Would you return the lines between the one holding "<span>Besonderen Dank sagen" and the one holding "<span>Schwuchow für die", inclusive, and only those, exactly as they stand in the listing below?

# MATERIAL FOR THE TASK:
== Segment start ==
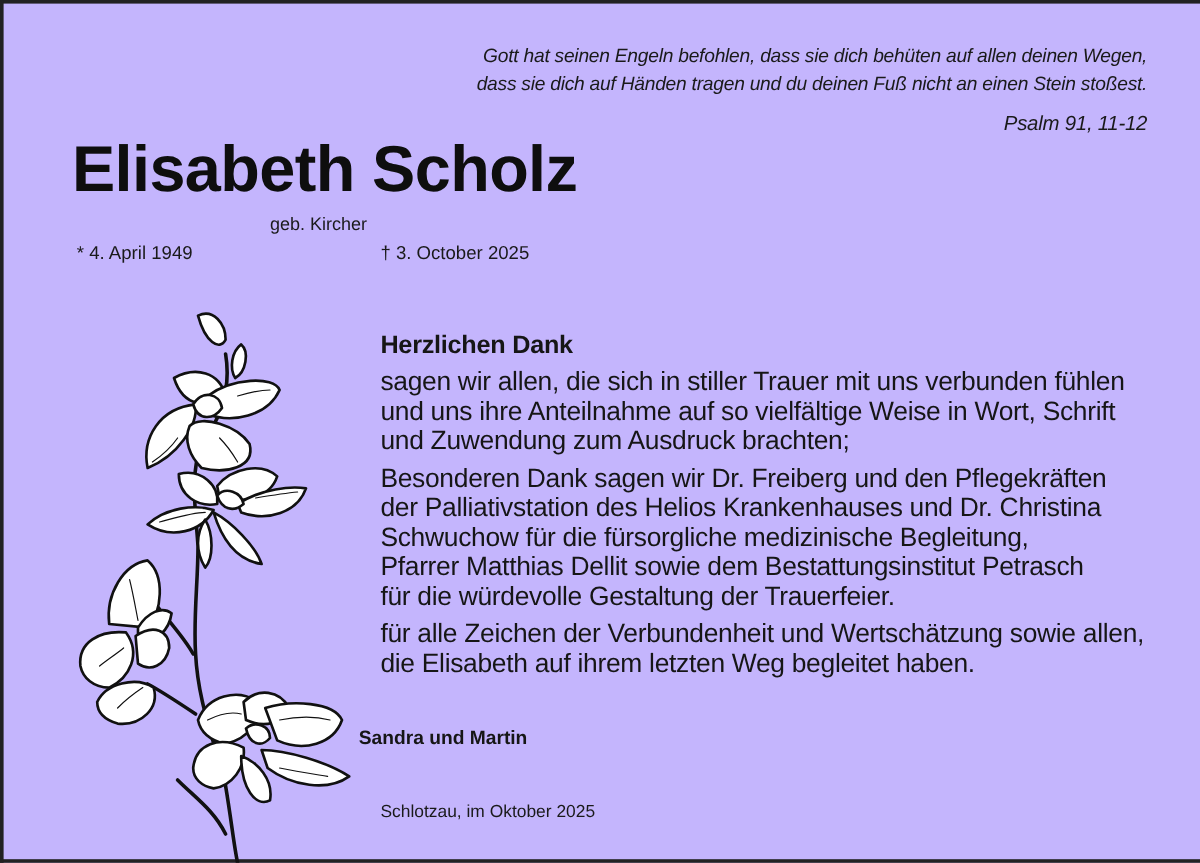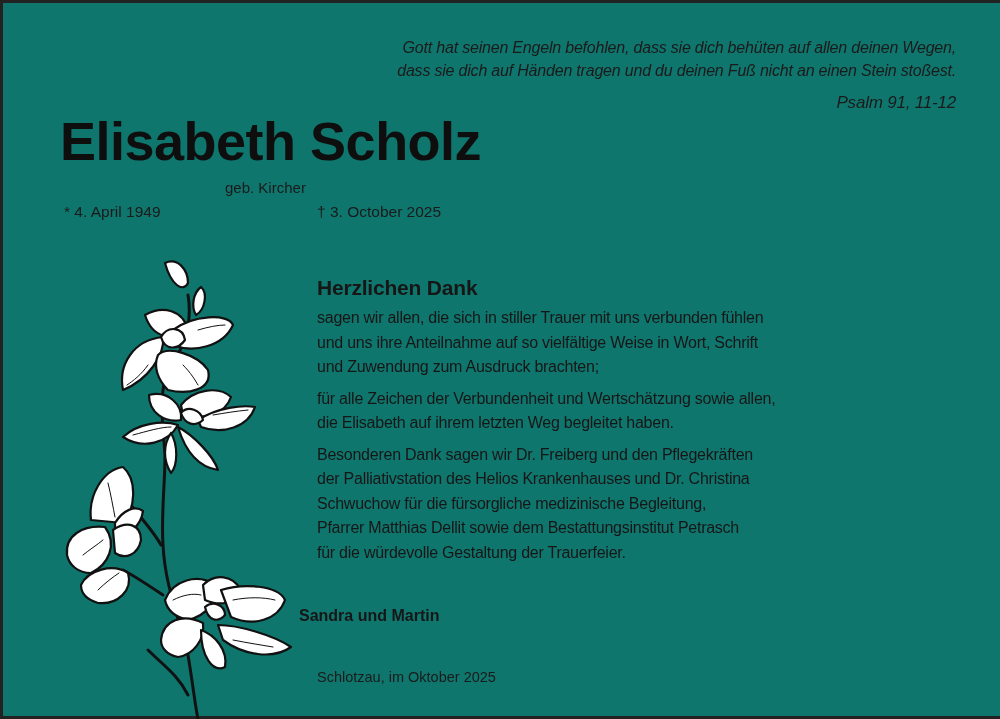--- a/index.html
+++ b/index.html
@@ -3,21 +3,21 @@
   <meta charset="utf-8">
   <style>
     html, body { margin: 0; padding: 0; background: #ffffff; }
     body { width: 1000px; height: 719px; overflow: hidden; }
     .frame {
       position: absolute; left: 0; top: 0;
       width: 1000px; height: 719px;
       box-sizing: border-box;
       border-top: 3px solid #222; border-left: 3px solid #222;
       border-bottom: 3px solid #222; border-right: 0;
-      background: #0f766e;
+      background: #c4b5fd;
       font-family: "DejaVu Sans", sans-serif;
       color: #111;
     }
     .quote {
       position: absolute; right: 44px; top: 33px;
       font-style: italic; font-size: 16px; line-height: 23px;
       text-align: right; letter-spacing: -0.2px; color: #1a1a1a;
       font-family: "Liberation Sans", sans-serif;
     }
     .quote .line { display: block; white-space: nowrap; }
@@ -40,21 +40,21 @@
       position: absolute; left: 314px; top: 200px;
       font-size: 15.5px; font-family: "Liberation Sans", sans-serif; color: #1a1a1a;
     }
     .thanks {
       position: absolute; left: 314px; top: 273px; width: 650px;
       font-family: "Liberation Sans", sans-serif; color: #161616;
     }
     .thanks h2 {
       margin: 0 0 6px 0; font-size: 21px; font-weight: bold; letter-spacing: -0.2px;
     }
-    .thanks .para { margin: 0 0 7px 0; font-size: 16px; line-height: 24.5px; letter-spacing: -0.25px; }
+    .thanks .para { margin: 0 0 7px 0; font-size: 22px; line-height: 24.5px; letter-spacing: -0.25px; }
     .thanks .para span { display: block; white-space: nowrap; }
     .signature {
       position: absolute; left: 296px; top: 604px;
       font-size: 16px; font-weight: bold; font-family: "Liberation Sans", sans-serif; color: #161616;
     }
     .place-date {
       position: absolute; left: 314px; top: 666px;
       font-size: 14.5px; font-family: "Liberation Sans", sans-serif; color: #1a1a1a;
     }
     .orchid { position: absolute; left: 50px; top: 252px; width: 250px; height: 464px; }
@@ -129,27 +129,27 @@
   </svg>
 
   <div class="thanks">
     <h2>Herzlichen Dank</h2>
     <div class="para">
       <span>sagen wir allen, die sich in stiller Trauer mit uns verbunden fühlen</span>
       <span>und uns ihre Anteilnahme auf so vielfältige Weise in Wort, Schrift</span>
       <span>und Zuwendung zum Ausdruck brachten;</span>
     </div>
     <div class="para">
-      <span>für alle Zeichen der Verbundenheit und Wertschätzung sowie allen,</span>
-      <span>die Elisabeth auf ihrem letzten Weg begleitet haben.</span>
-    </div>
-    <div class="para">
       <span>Besonderen Dank sagen wir Dr. Freiberg und den Pflegekräften</span>
       <span>der Palliativstation des Helios Krankenhauses und Dr. Christina</span>
       <span>Schwuchow für die fürsorgliche medizinische Begleitung,</span>
       <span>Pfarrer Matthias Dellit sowie dem Bestattungsinstitut Petrasch</span>
       <span>für die würdevolle Gestaltung der Trauerfeier.</span>
+    </div>
+    <div class="para">
+      <span>für alle Zeichen der Verbundenheit und Wertschätzung sowie allen,</span>
+      <span>die Elisabeth auf ihrem letzten Weg begleitet haben.</span>
     </div>
   </div>
 
   <div class="signature">Sandra und Martin</div>
   <div class="place-date">Schlotzau, im Oktober 2025</div>
 </div>
 
 </body></html>

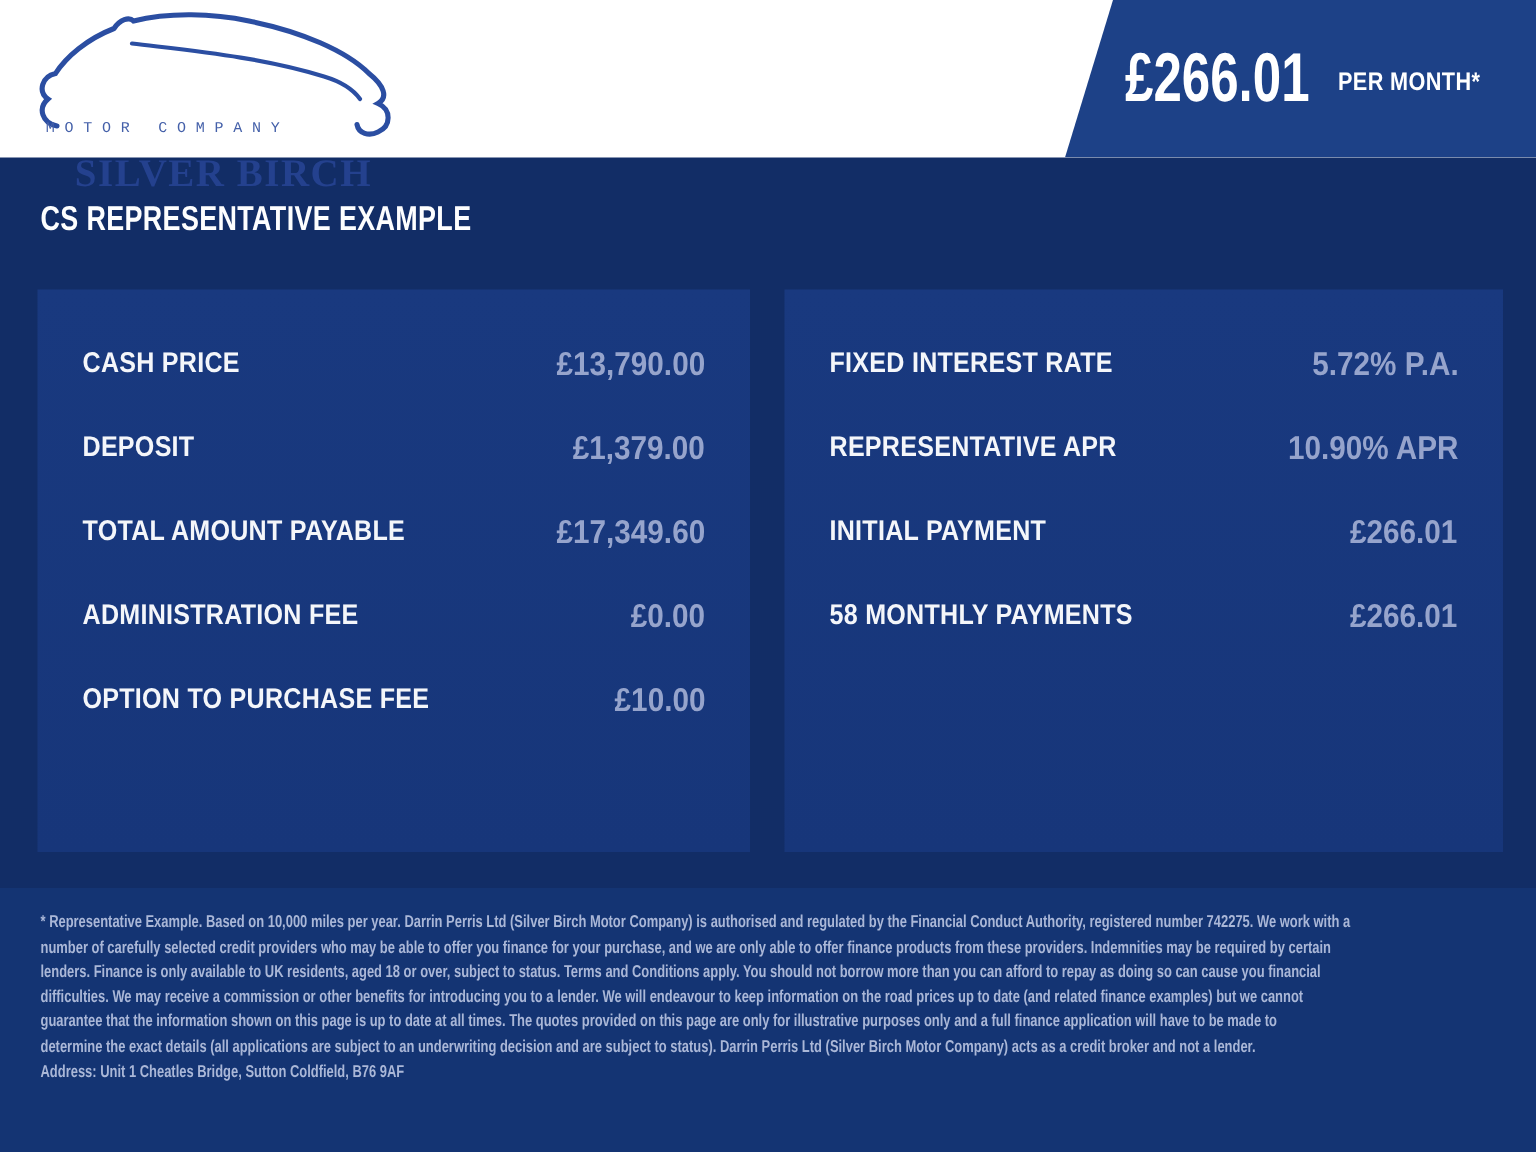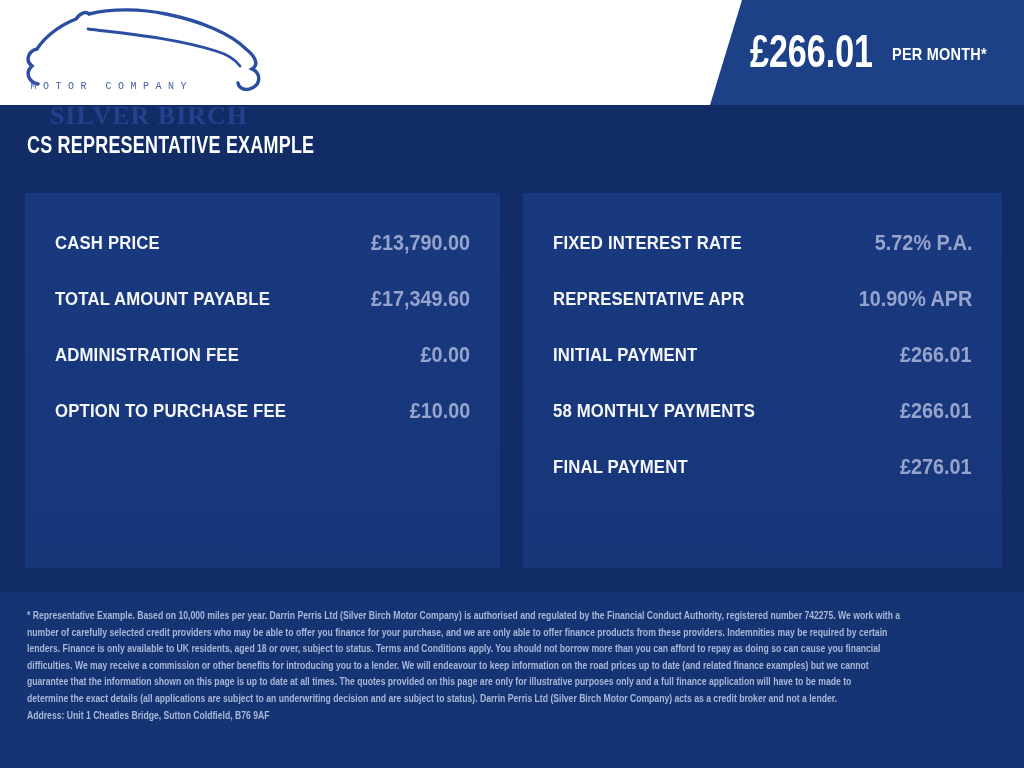--- a/index.html
+++ b/index.html
@@ -105,20 +105,24 @@
   </div>
 
   <div class="page-title">CS REPRESENTATIVE EXAMPLE</div>
 
   <div class="panel panel-left">
     <div class="row">
       <span class="lbl">CASH PRICE</span>
       <span class="val">£13,790.00</span>
     </div>
     <div class="row">
+      <span class="lbl">DEPOSIT</span>
+      <span class="val">£1,379.00</span>
+    </div>
+    <div class="row">
       <span class="lbl">TOTAL AMOUNT PAYABLE</span>
       <span class="val">£17,349.60</span>
     </div>
     <div class="row">
       <span class="lbl">ADMINISTRATION FEE</span>
       <span class="val">£0.00</span>
     </div>
     <div class="row">
       <span class="lbl">OPTION TO PURCHASE FEE</span>
       <span class="val">£10.00</span>
@@ -135,24 +139,20 @@
       <span class="val">10.90% APR</span>
     </div>
     <div class="row">
       <span class="lbl">INITIAL PAYMENT</span>
       <span class="val">£266.01</span>
     </div>
     <div class="row">
       <span class="lbl">58 MONTHLY PAYMENTS</span>
       <span class="val">£266.01</span>
     </div>
-    <div class="row">
-      <span class="lbl">FINAL PAYMENT</span>
-      <span class="val">£276.01</span>
-    </div>
   </div>
 
   <div class="footer">
     <div class="line">* Representative Example. Based on 10,000 miles per year. Darrin Perris Ltd (Silver Birch Motor Company) is authorised and regulated by the Financial Conduct Authority, registered number 742275. We work with a</div>
     <div class="line">number of carefully selected credit providers who may be able to offer you finance for your purchase, and we are only able to offer finance products from these providers. Indemnities may be required by certain</div>
     <div class="line">lenders. Finance is only available to UK residents, aged 18 or over, subject to status. Terms and Conditions apply. You should not borrow more than you can afford to repay as doing so can cause you financial</div>
     <div class="line">difficulties. We may receive a commission or other benefits for introducing you to a lender. We will endeavour to keep information on the road prices up to date (and related finance examples) but we cannot</div>
     <div class="line">guarantee that the information shown on this page is up to date at all times. The quotes provided on this page are only for illustrative purposes only and a full finance application will have to be made to</div>
     <div class="line">determine the exact details (all applications are subject to an underwriting decision and are subject to status). Darrin Perris Ltd (Silver Birch Motor Company) acts as a credit broker and not a lender.</div>
     <div class="line">Address: Unit 1 Cheatles Bridge, Sutton Coldfield, B76 9AF</div>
== Segment end ==
# RESULT FOR THIS EXERCISE:
       <span>Besonderen Dank sagen wir Dr. Freiberg und den Pflegekräften</span>
       <span>der Palliativstation des Helios Krankenhauses und Dr. Christina</span>
       <span>Schwuchow für die fürsorgliche medizinische Begleitung,</span>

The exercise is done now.